> [Task statement] Starting with the line that contains "- Parque Industrial" and stopping after the line that contains "Justicia terminó condenándolo", copy the entries below exactly. Include nothing else.

□ □ □

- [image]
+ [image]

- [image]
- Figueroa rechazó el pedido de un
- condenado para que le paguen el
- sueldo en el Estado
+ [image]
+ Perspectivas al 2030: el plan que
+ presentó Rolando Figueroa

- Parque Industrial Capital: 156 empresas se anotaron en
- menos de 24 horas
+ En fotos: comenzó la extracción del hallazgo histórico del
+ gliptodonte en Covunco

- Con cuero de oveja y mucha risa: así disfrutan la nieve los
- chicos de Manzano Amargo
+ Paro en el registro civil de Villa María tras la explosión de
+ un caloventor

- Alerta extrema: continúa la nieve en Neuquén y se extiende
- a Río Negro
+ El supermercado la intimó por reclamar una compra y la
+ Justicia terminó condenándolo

□ □ □

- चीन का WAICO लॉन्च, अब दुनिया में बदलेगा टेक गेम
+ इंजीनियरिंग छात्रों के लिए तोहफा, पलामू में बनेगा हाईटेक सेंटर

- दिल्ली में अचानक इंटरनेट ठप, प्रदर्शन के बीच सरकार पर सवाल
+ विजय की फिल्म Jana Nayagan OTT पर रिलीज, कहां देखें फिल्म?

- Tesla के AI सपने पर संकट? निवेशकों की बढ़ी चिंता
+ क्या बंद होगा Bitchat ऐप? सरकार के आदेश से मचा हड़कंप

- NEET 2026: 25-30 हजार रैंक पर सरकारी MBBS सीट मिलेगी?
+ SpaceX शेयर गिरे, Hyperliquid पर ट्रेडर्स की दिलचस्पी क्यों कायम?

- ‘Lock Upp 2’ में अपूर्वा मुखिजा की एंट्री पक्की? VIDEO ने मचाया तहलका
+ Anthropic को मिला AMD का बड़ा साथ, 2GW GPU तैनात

□ □ □

> [Written answer]
- Parque Industrial Capital: 156 empresas se anotaron en
- menos de 24 horas
+ En fotos: comenzó la extracción del hallazgo histórico del
+ gliptodonte en Covunco

- Con cuero de oveja y mucha risa: así disfrutan la nieve los
- chicos de Manzano Amargo
+ Paro en el registro civil de Villa María tras la explosión de
+ un caloventor

- Alerta extrema: continúa la nieve en Neuquén y se extiende
- a Río Negro
+ El supermercado la intimó por reclamar una compra y la
+ Justicia terminó condenándolo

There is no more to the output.